X-ray crystallography structures are sometimes represented in the PDB as asymmetric units. This may include multiple copies of a single molecule, in which case selecting only one of the copies is a simple matter. A more complex procedure is required for multimeric structures where the asymmetric unit PDB coordinates do not correspond to a complete assembled complex. (This is usually because they contain monomers from multiple adjacent multimers.) Reconstructing the biological molecule requires the symexp command to generate symmetry-related copies of the molecule. (Alternatively, one or more biological unit files are usually available directly from the PDB, but come as gzipped files that can be quite large when unzipped.)

  • symexp takes the following arguments: symexp <prefix>,<molecule name>,(<object name>),<distance>. The prefix is used to name the new representations that will be generated by the command, the molecule name is the name of the loaded PDB, the object name is the name of the selection to be duplicated (usually the same as the molecule name), and the distance is the range in angstroms over which to construct copies. The command symexp dup,1G4A,(1G4A),5.0 generates copies of the 1G4A structure that pass within 5 angstroms of the original and names them dup01000000, dup02000000, etc.
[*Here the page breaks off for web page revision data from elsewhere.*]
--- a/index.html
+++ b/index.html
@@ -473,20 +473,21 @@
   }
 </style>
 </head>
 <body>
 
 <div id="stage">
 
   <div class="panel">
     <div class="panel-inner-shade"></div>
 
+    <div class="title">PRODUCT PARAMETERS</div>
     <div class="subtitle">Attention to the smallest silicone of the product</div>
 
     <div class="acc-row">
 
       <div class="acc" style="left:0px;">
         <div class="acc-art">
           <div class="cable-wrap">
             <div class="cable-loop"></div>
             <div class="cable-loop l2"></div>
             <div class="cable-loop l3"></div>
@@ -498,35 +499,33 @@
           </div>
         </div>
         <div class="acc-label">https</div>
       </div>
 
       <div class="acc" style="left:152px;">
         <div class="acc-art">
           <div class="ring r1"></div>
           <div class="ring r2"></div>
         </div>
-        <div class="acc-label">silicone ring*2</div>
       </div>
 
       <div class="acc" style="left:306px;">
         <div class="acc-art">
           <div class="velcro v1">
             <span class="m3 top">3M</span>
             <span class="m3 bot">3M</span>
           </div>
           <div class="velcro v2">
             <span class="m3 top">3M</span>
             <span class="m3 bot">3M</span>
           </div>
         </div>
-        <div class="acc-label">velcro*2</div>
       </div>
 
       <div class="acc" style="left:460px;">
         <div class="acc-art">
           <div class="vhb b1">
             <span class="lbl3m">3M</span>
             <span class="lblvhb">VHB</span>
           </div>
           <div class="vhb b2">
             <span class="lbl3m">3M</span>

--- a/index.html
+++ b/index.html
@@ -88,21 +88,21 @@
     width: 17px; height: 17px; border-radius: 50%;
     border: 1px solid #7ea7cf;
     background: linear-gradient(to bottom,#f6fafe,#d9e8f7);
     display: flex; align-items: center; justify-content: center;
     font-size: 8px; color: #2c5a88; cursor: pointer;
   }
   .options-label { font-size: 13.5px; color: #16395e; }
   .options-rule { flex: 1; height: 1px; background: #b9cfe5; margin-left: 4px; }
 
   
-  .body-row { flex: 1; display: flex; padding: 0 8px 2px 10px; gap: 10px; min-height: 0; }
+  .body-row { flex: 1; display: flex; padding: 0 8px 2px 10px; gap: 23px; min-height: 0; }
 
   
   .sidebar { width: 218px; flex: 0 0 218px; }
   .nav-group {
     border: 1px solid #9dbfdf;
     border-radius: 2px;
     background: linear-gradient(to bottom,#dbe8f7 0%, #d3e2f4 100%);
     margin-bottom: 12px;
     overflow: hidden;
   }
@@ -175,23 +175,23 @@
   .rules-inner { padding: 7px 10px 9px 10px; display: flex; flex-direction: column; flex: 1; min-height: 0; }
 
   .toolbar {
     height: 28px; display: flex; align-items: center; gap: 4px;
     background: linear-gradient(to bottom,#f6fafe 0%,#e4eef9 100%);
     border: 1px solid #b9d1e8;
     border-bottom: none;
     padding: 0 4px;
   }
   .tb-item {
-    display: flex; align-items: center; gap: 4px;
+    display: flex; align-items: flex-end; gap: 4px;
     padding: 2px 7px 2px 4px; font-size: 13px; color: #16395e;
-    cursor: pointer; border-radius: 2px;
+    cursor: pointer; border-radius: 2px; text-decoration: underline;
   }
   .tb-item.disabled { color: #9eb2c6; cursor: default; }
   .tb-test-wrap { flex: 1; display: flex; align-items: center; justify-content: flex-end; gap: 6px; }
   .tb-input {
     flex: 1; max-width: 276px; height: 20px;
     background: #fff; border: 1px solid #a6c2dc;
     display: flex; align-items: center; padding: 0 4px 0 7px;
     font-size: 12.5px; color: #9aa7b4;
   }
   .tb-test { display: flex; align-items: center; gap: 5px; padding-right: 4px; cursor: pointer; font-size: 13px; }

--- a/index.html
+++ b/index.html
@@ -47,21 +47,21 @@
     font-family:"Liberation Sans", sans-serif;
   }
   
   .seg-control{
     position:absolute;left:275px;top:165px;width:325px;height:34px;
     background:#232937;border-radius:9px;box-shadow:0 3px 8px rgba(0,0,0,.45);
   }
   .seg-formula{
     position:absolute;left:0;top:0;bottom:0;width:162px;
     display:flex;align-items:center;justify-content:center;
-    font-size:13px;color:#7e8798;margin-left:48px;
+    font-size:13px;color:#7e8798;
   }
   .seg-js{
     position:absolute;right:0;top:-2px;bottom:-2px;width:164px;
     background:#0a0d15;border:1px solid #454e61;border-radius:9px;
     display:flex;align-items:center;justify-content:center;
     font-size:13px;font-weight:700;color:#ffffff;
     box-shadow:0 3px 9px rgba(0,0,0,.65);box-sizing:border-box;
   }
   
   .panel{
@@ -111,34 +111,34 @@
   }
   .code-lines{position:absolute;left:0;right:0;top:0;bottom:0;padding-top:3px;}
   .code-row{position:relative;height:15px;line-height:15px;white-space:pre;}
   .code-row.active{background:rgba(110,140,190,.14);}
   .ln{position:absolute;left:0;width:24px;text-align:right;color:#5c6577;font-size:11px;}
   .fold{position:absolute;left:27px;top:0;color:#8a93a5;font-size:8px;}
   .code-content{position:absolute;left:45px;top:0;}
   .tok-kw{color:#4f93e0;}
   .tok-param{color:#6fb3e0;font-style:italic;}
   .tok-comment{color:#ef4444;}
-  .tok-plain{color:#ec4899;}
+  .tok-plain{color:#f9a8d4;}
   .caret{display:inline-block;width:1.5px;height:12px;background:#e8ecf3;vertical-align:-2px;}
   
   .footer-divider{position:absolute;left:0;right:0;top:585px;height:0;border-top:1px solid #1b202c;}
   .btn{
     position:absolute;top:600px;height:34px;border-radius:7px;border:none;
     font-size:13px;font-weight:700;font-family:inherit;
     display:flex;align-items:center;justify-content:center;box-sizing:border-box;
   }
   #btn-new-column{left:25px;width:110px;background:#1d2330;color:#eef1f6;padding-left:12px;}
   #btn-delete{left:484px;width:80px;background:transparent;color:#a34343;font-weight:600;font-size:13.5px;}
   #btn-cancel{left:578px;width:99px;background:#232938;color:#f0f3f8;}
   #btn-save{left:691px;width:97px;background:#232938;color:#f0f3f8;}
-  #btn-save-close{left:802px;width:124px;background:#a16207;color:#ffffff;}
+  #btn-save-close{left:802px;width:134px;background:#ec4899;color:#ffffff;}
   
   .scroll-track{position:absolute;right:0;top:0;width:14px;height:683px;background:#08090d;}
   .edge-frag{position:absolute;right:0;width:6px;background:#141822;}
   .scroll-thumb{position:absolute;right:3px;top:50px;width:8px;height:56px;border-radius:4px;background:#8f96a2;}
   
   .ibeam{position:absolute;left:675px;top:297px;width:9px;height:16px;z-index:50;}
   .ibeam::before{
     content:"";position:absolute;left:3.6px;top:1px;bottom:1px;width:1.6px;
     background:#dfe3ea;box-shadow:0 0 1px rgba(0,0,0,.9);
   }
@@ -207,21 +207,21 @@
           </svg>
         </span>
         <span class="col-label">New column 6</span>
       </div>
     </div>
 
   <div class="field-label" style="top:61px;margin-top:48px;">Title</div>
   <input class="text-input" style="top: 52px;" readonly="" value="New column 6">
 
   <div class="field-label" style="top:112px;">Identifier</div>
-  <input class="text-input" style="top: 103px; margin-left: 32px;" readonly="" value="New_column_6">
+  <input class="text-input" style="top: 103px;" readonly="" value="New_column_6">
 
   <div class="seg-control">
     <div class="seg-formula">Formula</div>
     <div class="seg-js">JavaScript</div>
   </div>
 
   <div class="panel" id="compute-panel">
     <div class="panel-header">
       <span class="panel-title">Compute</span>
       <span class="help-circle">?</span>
  • The chosen cutoff must be large enough to generate at least one complete molecule, which will probably also generate extraneous fragments of related molecules. The command hide (not (1G4A expand 5)) hides objects more than 5 angstroms away from the original. Setting this size smaller than the size that generated the new copies will remove the extra fragments.
  • All symmetry-related fragments can be deleted with delete <prefix>*, as in delete dup*. This is useful because choosing an excessively large radius for the symexp command can generate a very large number of new objects.